▶ **BRIEF**: Verbatim copy, images omitted: return the full listing.
START SUPPLIED RECORDS
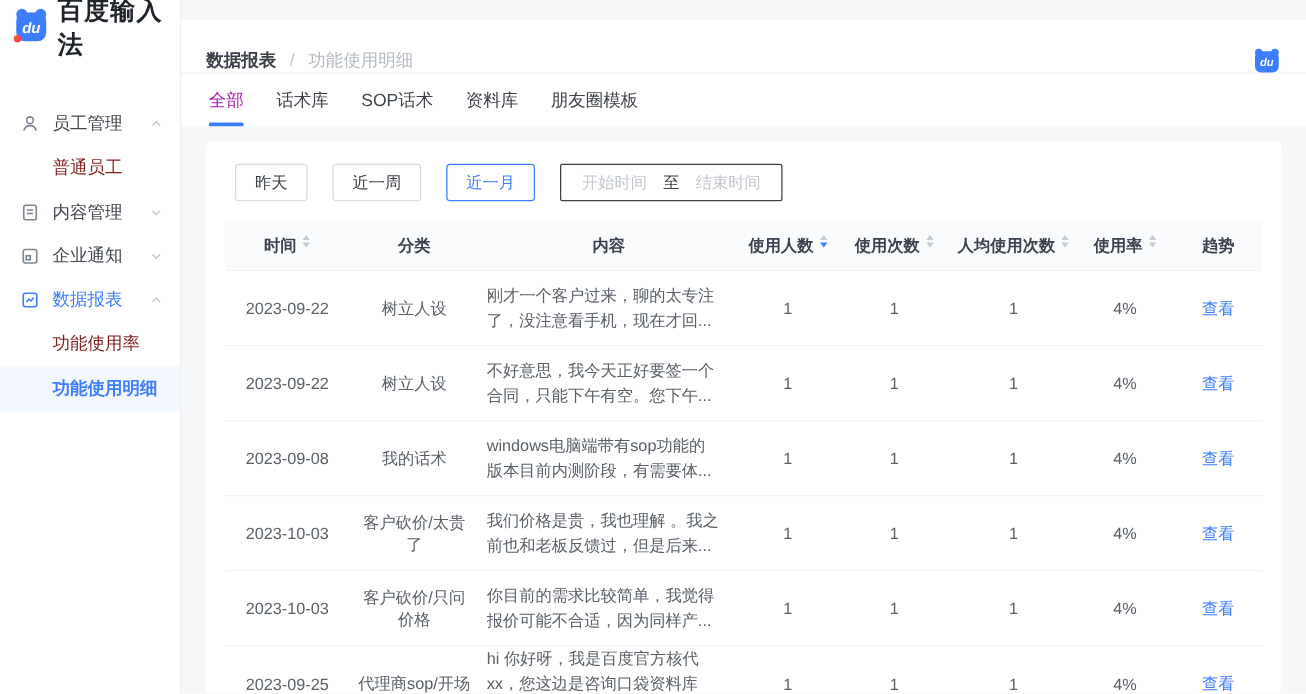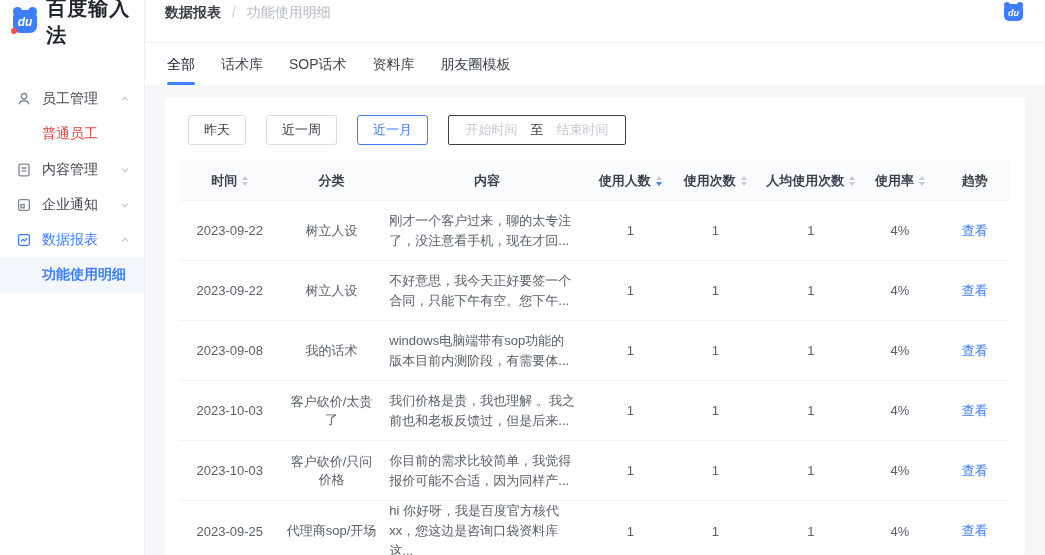--- a/index.html
+++ b/index.html
@@ -19,57 +19,57 @@
   .logo-badge .tongue { position:absolute; left:-2px; bottom:-1px; width:6px; height:6px; background:#ff4d4f; border-radius:50%; }
   .logo-text { font-weight:bold; font-size:20px; color:#20242b; letter-spacing:1px; }
   .nav { padding-top:38px; }
   .nav-group { display:flex; align-items:center; height:35px; padding:0 14px 0 16px; cursor:pointer; color:#41464f; }
   .nav-icon { width:16px; height:16px; margin-right:10px; color:#7d8591; display:flex; align-items:center; }
   .nav-icon svg { width:16px; height:16px; }
   .nav-label { flex:1; font-size:14px; }
   .chevron { color:#c3c7ce; display:flex; }
   .nav-group.active { color:#3D7EFF; }
   .nav-group.active .nav-icon { color:#3D7EFF; }
-  .nav-sub { display:flex; align-items:center; height:36px; padding-left:42px; font-size:14px; color:#ef4444; cursor:pointer; }
+  .nav-sub { display:flex; align-items:center; height:36px; padding-left:42px; font-size:14px; color:#7f1d1d; cursor:pointer; }
   .nav-sub.active { color:#3D7EFF; background:#f3f7fe; font-weight:bold; }
 
   
   .main { flex:1; min-width:0; display:flex; flex-direction:column; background:#f6f7f9; }
   .topbar { height:43px; flex:none; background:#fff; border-bottom:1px solid #eef0f3;
-    display:flex; align-items:flex-start; justify-content:space-between; padding:4px 22px 0 20px; }
+    display:flex; align-items:flex-end; justify-content:space-between; padding:4px 22px 0 20px;margin-top:16px; }
   .crumb-section { color:#3a3f47; font-weight:bold; }
   .crumb-sep { color:#c6cad1; margin:0 7px; }
   .crumb-current { color:#b4bac2; }
   .avatar { position:relative; width:19px; height:17px; background:#3D7EFF; border-radius:5px; color:#fff;
     font-style:italic; font-weight:bold; font-size:9px; display:flex; align-items:center; justify-content:center; cursor:pointer; }
   .avatar::before,.avatar::after { content:''; position:absolute; top:-2px; width:6px; height:6px; background:#3D7EFF; border-radius:50%; }
   .avatar::before { left:0; } .avatar::after { right:0; }
 
   .tabbar { height:42px; flex:none; background:#fff; display:flex; align-items:flex-end; padding:0 20px; gap:22px; }
   .tab { position:relative; padding:11px 2px; font-size:14px; color:#3f444c; cursor:pointer; }
-  .tab.active { color:#0f172a;font-family:Liberation Serif, serif; }
+  .tab.active { color:#a21caf;font-family:Liberation Serif, serif; }
   .tab.active::after { content:''; position:absolute; left:50%; transform:translateX(-50%); bottom:0;
     width:28px; height:3px; border-radius:2px; background:#3D7EFF; }
 
   .content { flex:1; padding:12px 20px 0; overflow:hidden; }
   .card { background:#fff; border-radius:4px; height:100%; padding:16px 15px 0; overflow:hidden; }
 
   
   .filters { display:flex; align-items:center; margin:2px 0 16px 8px; }
   .btn { height:30px; padding:0 15px; background:#fff; border:1px solid #d9dce1; border-radius:3px;
     color:#3a3f47; font-size:13px; font-family:inherit; margin-right:20px; cursor:pointer; }
   .btn.active { border-color:#3D7EFF; color:#3D7EFF; }
   .date-range { height:30px; min-width:178px; border:1px solid #404040; border-radius:2px;
     display:flex; align-items:center; justify-content:center; gap:13px; padding:0 12px; font-size:13px; cursor:pointer; }
   .date-range .ph { color:#c3c7ce; }
   .date-range .sep { color:#3a3f47; }
 
   
   .thead { display:flex; align-items:center; height:40px; background:#fafbfc; border-bottom:1px solid #f0f2f5; border-radius:2px; }
-  .th { display:flex; align-items:center; justify-content:center; gap:5px; font-size:13px; font-weight:bold; color:#3b424d; padding:0 4px; }
+  .th { display:flex; justify-content:center; gap:5px; font-size:13px; font-weight:bold; color:#3b424d; padding:0 4px; }
   .trow { display:flex; align-items:center; min-height:60px; border-bottom:1px solid #f0f2f5; font-size:13px; color:#596069; }
   .td { text-align:center; padding:0 6px; }
   .td.content-cell { text-align:left; line-height:20px; padding-right:14px; }
   .link { color:#3D7EFF; cursor:pointer; }
   .col-0{width:12%} .col-1{width:12.5%} .col-2{width:25%} .col-3{width:9.5%}
   .col-4{width:11%} .col-5{width:12%} .col-6{width:9.5%} .col-7{width:8.5%}
   .sort { display:inline-flex; flex-direction:column; gap:2px; }
   .caret-up { width:0; height:0; border-left:3.5px solid transparent; border-right:3.5px solid transparent; border-bottom:4px solid #c6cad1; }
   .caret-down { width:0; height:0; border-left:3.5px solid transparent; border-right:3.5px solid transparent; border-top:4px solid #c6cad1; }
   .caret-down.on { border-top-color:#3D7EFF; }
@@ -138,20 +138,21 @@
               <path d="M5 9.6l2-2.2 1.8 1.4 2.2-2.6"></path>
             </svg>
           </span>
           <span class="nav-label">数据报表</span>
           <span class="chevron">
             <svg width="10" height="10" viewBox="0 0 10 10" fill="none" stroke="currentColor" stroke-width="1.2">
               <path d="M2 6.4l3-3 3 3"></path>
             </svg>
           </span>
         </div>
+        <div class="nav-sub">功能使用率</div>
         <div class="nav-sub active">功能使用明细</div>
       </nav>
   </aside>
 
   <div class="main">
     <header class="topbar">
       <div class="breadcrumb">
         <span class="crumb-section">数据报表</span>
         <span class="crumb-sep">/</span>
         <span class="crumb-current">功能使用明细</span>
END SUPPLIED RECORDS
▶ **WRITTEN RESPONSE**:
--- a/index.html
+++ b/index.html
@@ -19,57 +19,57 @@
   .logo-badge .tongue { position:absolute; left:-2px; bottom:-1px; width:6px; height:6px; background:#ff4d4f; border-radius:50%; }
   .logo-text { font-weight:bold; font-size:20px; color:#20242b; letter-spacing:1px; }
   .nav { padding-top:38px; }
   .nav-group { display:flex; align-items:center; height:35px; padding:0 14px 0 16px; cursor:pointer; color:#41464f; }
   .nav-icon { width:16px; height:16px; margin-right:10px; color:#7d8591; display:flex; align-items:center; }
   .nav-icon svg { width:16px; height:16px; }
   .nav-label { flex:1; font-size:14px; }
   .chevron { color:#c3c7ce; display:flex; }
   .nav-group.active { color:#3D7EFF; }
   .nav-group.active .nav-icon { color:#3D7EFF; }
-  .nav-sub { display:flex; align-items:center; height:36px; padding-left:42px; font-size:14px; color:#ef4444; cursor:pointer; }
+  .nav-sub { display:flex; align-items:center; height:36px; padding-left:42px; font-size:14px; color:#7f1d1d; cursor:pointer; }
   .nav-sub.active { color:#3D7EFF; background:#f3f7fe; font-weight:bold; }
 
   
   .main { flex:1; min-width:0; display:flex; flex-direction:column; background:#f6f7f9; }
   .topbar { height:43px; flex:none; background:#fff; border-bottom:1px solid #eef0f3;
-    display:flex; align-items:flex-start; justify-content:space-between; padding:4px 22px 0 20px; }
+    display:flex; align-items:flex-end; justify-content:space-between; padding:4px 22px 0 20px;margin-top:16px; }
   .crumb-section { color:#3a3f47; font-weight:bold; }
   .crumb-sep { color:#c6cad1; margin:0 7px; }
   .crumb-current { color:#b4bac2; }
   .avatar { position:relative; width:19px; height:17px; background:#3D7EFF; border-radius:5px; color:#fff;
     font-style:italic; font-weight:bold; font-size:9px; display:flex; align-items:center; justify-content:center; cursor:pointer; }
   .avatar::before,.avatar::after { content:''; position:absolute; top:-2px; width:6px; height:6px; background:#3D7EFF; border-radius:50%; }
   .avatar::before { left:0; } .avatar::after { right:0; }
 
   .tabbar { height:42px; flex:none; background:#fff; display:flex; align-items:flex-end; padding:0 20px; gap:22px; }
   .tab { position:relative; padding:11px 2px; font-size:14px; color:#3f444c; cursor:pointer; }
-  .tab.active { color:#0f172a;font-family:Liberation Serif, serif; }
+  .tab.active { color:#a21caf;font-family:Liberation Serif, serif; }
   .tab.active::after { content:''; position:absolute; left:50%; transform:translateX(-50%); bottom:0;
     width:28px; height:3px; border-radius:2px; background:#3D7EFF; }
 
   .content { flex:1; padding:12px 20px 0; overflow:hidden; }
   .card { background:#fff; border-radius:4px; height:100%; padding:16px 15px 0; overflow:hidden; }
 
   
   .filters { display:flex; align-items:center; margin:2px 0 16px 8px; }
   .btn { height:30px; padding:0 15px; background:#fff; border:1px solid #d9dce1; border-radius:3px;
     color:#3a3f47; font-size:13px; font-family:inherit; margin-right:20px; cursor:pointer; }
   .btn.active { border-color:#3D7EFF; color:#3D7EFF; }
   .date-range { height:30px; min-width:178px; border:1px solid #404040; border-radius:2px;
     display:flex; align-items:center; justify-content:center; gap:13px; padding:0 12px; font-size:13px; cursor:pointer; }
   .date-range .ph { color:#c3c7ce; }
   .date-range .sep { color:#3a3f47; }
 
   
   .thead { display:flex; align-items:center; height:40px; background:#fafbfc; border-bottom:1px solid #f0f2f5; border-radius:2px; }
-  .th { display:flex; align-items:center; justify-content:center; gap:5px; font-size:13px; font-weight:bold; color:#3b424d; padding:0 4px; }
+  .th { display:flex; justify-content:center; gap:5px; font-size:13px; font-weight:bold; color:#3b424d; padding:0 4px; }
   .trow { display:flex; align-items:center; min-height:60px; border-bottom:1px solid #f0f2f5; font-size:13px; color:#596069; }
   .td { text-align:center; padding:0 6px; }
   .td.content-cell { text-align:left; line-height:20px; padding-right:14px; }
   .link { color:#3D7EFF; cursor:pointer; }
   .col-0{width:12%} .col-1{width:12.5%} .col-2{width:25%} .col-3{width:9.5%}
   .col-4{width:11%} .col-5{width:12%} .col-6{width:9.5%} .col-7{width:8.5%}
   .sort { display:inline-flex; flex-direction:column; gap:2px; }
   .caret-up { width:0; height:0; border-left:3.5px solid transparent; border-right:3.5px solid transparent; border-bottom:4px solid #c6cad1; }
   .caret-down { width:0; height:0; border-left:3.5px solid transparent; border-right:3.5px solid transparent; border-top:4px solid #c6cad1; }
   .caret-down.on { border-top-color:#3D7EFF; }
@@ -138,20 +138,21 @@
               <path d="M5 9.6l2-2.2 1.8 1.4 2.2-2.6"></path>
             </svg>
           </span>
           <span class="nav-label">数据报表</span>
           <span class="chevron">
             <svg width="10" height="10" viewBox="0 0 10 10" fill="none" stroke="currentColor" stroke-width="1.2">
               <path d="M2 6.4l3-3 3 3"></path>
             </svg>
           </span>
         </div>
+        <div class="nav-sub">功能使用率</div>
         <div class="nav-sub active">功能使用明细</div>
       </nav>
   </aside>
 
   <div class="main">
     <header class="topbar">
       <div class="breadcrumb">
         <span class="crumb-section">数据报表</span>
         <span class="crumb-sep">/</span>
         <span class="crumb-current">功能使用明细</span>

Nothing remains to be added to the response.